Pendant les sept prochains jours, la cour d’assises d’Anvers tâchera en effet de comprendre précisément ce qu’il s’est passé ce funeste 4 mai 2019. Ce jour-là, la jeune étudiante de 23 ans, domiciliée à Schilde, devait se rendre à Anvers en empruntant la piste cyclable longeant le canal Albert. Elle avait rendez-vous avec des amies mais n’arrivera jamais à destination.

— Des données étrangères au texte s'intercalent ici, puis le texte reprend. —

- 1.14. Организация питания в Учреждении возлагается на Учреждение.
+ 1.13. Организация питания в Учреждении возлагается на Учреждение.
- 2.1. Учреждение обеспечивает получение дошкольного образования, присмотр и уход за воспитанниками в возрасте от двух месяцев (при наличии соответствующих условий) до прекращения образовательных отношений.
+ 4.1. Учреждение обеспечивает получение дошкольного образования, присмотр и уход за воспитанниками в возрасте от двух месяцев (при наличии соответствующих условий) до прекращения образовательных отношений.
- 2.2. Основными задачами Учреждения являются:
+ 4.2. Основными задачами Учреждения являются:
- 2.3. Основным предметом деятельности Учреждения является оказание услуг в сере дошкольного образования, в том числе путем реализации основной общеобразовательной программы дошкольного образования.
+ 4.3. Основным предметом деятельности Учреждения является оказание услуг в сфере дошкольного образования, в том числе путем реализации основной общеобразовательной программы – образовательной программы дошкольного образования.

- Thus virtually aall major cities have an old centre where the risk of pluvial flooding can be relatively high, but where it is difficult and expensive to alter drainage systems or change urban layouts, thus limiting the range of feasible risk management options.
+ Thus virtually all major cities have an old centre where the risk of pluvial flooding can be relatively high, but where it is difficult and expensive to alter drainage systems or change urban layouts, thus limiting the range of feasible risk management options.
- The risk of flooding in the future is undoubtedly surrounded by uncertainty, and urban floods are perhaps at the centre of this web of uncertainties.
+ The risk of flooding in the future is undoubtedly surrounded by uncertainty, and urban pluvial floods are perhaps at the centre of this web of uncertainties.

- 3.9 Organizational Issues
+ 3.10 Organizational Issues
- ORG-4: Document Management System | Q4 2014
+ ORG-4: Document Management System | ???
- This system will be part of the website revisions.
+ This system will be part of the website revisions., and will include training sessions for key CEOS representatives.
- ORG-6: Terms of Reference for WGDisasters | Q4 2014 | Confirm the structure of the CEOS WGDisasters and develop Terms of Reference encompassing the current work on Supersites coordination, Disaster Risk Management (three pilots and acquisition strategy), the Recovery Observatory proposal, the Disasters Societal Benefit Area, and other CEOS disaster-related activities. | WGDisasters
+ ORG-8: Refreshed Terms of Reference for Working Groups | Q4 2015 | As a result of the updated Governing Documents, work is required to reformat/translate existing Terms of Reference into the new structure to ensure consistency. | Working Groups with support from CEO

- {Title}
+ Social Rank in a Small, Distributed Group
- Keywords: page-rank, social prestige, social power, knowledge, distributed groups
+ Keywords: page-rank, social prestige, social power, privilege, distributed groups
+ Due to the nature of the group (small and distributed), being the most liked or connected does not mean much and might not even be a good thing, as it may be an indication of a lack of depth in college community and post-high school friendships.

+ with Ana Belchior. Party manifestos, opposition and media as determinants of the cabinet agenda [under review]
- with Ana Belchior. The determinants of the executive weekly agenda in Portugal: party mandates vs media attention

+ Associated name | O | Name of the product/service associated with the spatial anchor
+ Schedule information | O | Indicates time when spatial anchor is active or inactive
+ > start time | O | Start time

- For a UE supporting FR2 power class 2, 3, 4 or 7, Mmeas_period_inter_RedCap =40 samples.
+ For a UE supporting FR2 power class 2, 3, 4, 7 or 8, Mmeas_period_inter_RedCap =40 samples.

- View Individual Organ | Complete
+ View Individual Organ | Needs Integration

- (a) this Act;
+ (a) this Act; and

Son corps sans vie sera repêché dans le canal, à Merksem, le lendemain tandis que ses vêtements ensanglantés ainsi que le panier de son vélo étaient retrouvés le même jour à proximité.

Sur son trajet, elle aura eu le malheur de croiser la route de Steve Bakelmans, un prédateur sexuel déjà condamné à plusieurs reprises pour viol mais pourtant libéré sous conditions en attendant un nouveau procès en appel.

Interpellé deux jours après la disparition de Julie, Steve Bakelmans, confondu par les vidéos de caméras de surveillance dans lesquelles on le voit porter le panier de vélo de Julie, avouera rapidement les faits. Il indiquera froidement qu’il avait agressé la jeune femme dans l’intention de la violer mais qu’il l’avait finalement tuée parce qu’elle se débattait.

Ce lundi, la cour a accepté la requête des parties civiles qui demandaient un procès à huis clos pour "préserver la vie privée et l’intégrité de la victime et de ses proches", avait déclaré l’avocat des parties civiles.

La cour avait reconnu que la vie privée de la victime serait évoquée tout en rappelant que le fait que les procès soient publics est une garantie fondamentale de l’État de droit. "Dans la mise en balance des deux, la protection de la vie privée prime sur le caractère public du procès", a estimé la cour d’assises d’Anvers.